**WHAT YOU WILL DO**. Where the records hold the string "Готовым", show the whole line it sits on.

DATASET RECORDS section start

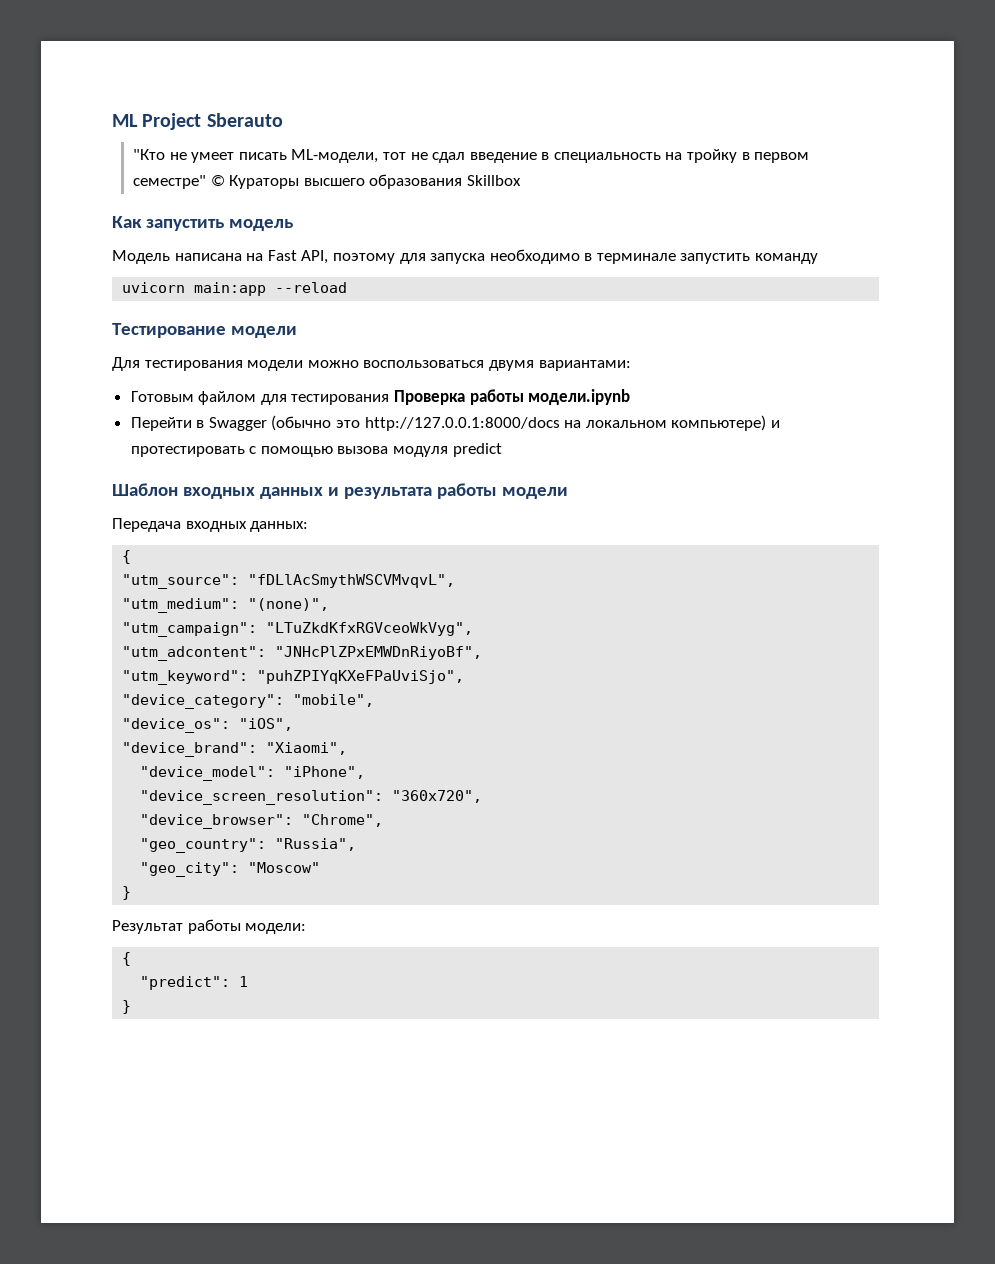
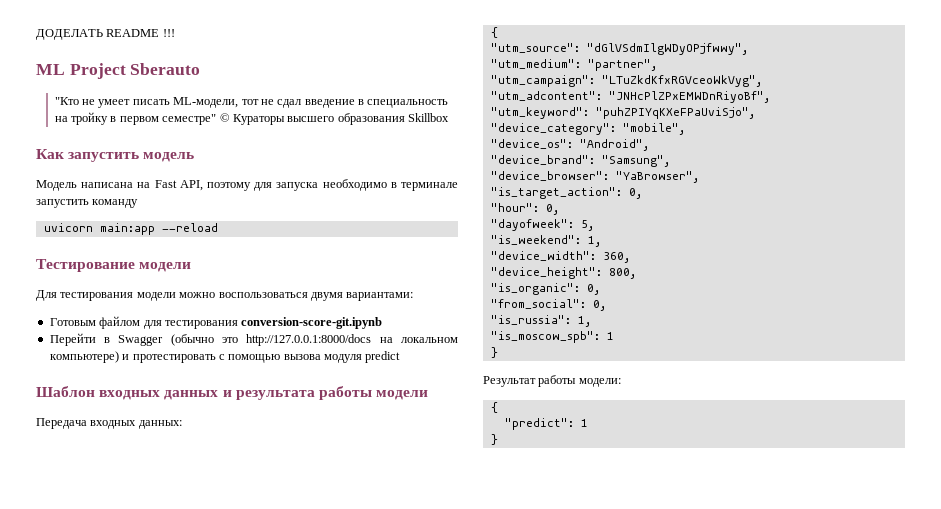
+ ДОДЕЛАТЬ README !!!
- Готовым файлом для тестирования Проверка работы модели.ipynb
+ Готовым файлом для тестирования conversion-score-git.ipynb
- "utm_source": "fDLlAcSmythWSCVMvqvL",
+ "utm_source": "dGlVSdmIlgWDyOPjfwwy",
- "utm_medium": "(none)",
+ "utm_medium": "partner",
- "device_os": "iOS",
+ "device_os": "Android",
- "device_brand": "Xiaomi",
- "device_model": "iPhone",
- "device_screen_resolution": "360x720",
- "device_browser": "Chrome",
- "geo_country": "Russia",
- "geo_city": "Moscow"
+ "device_brand": "Samsung",
+ "device_browser": "YaBrowser",
+ "is_target_action": 0,
+ "hour": 0,
+ "dayofweek": 5,
+ "is_weekend": 1,
+ "device_width": 360,
+ "device_height": 800,
+ "is_organic": 0,
+ "from_social": 0,
+ "is_russia": 1,
+ "is_moscow_spb": 1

DATASET RECORDS section end

**RESULT FOR THIS TASK**.
- Готовым файлом для тестирования Проверка работы модели.ipynb
+ Готовым файлом для тестирования conversion-score-git.ipynb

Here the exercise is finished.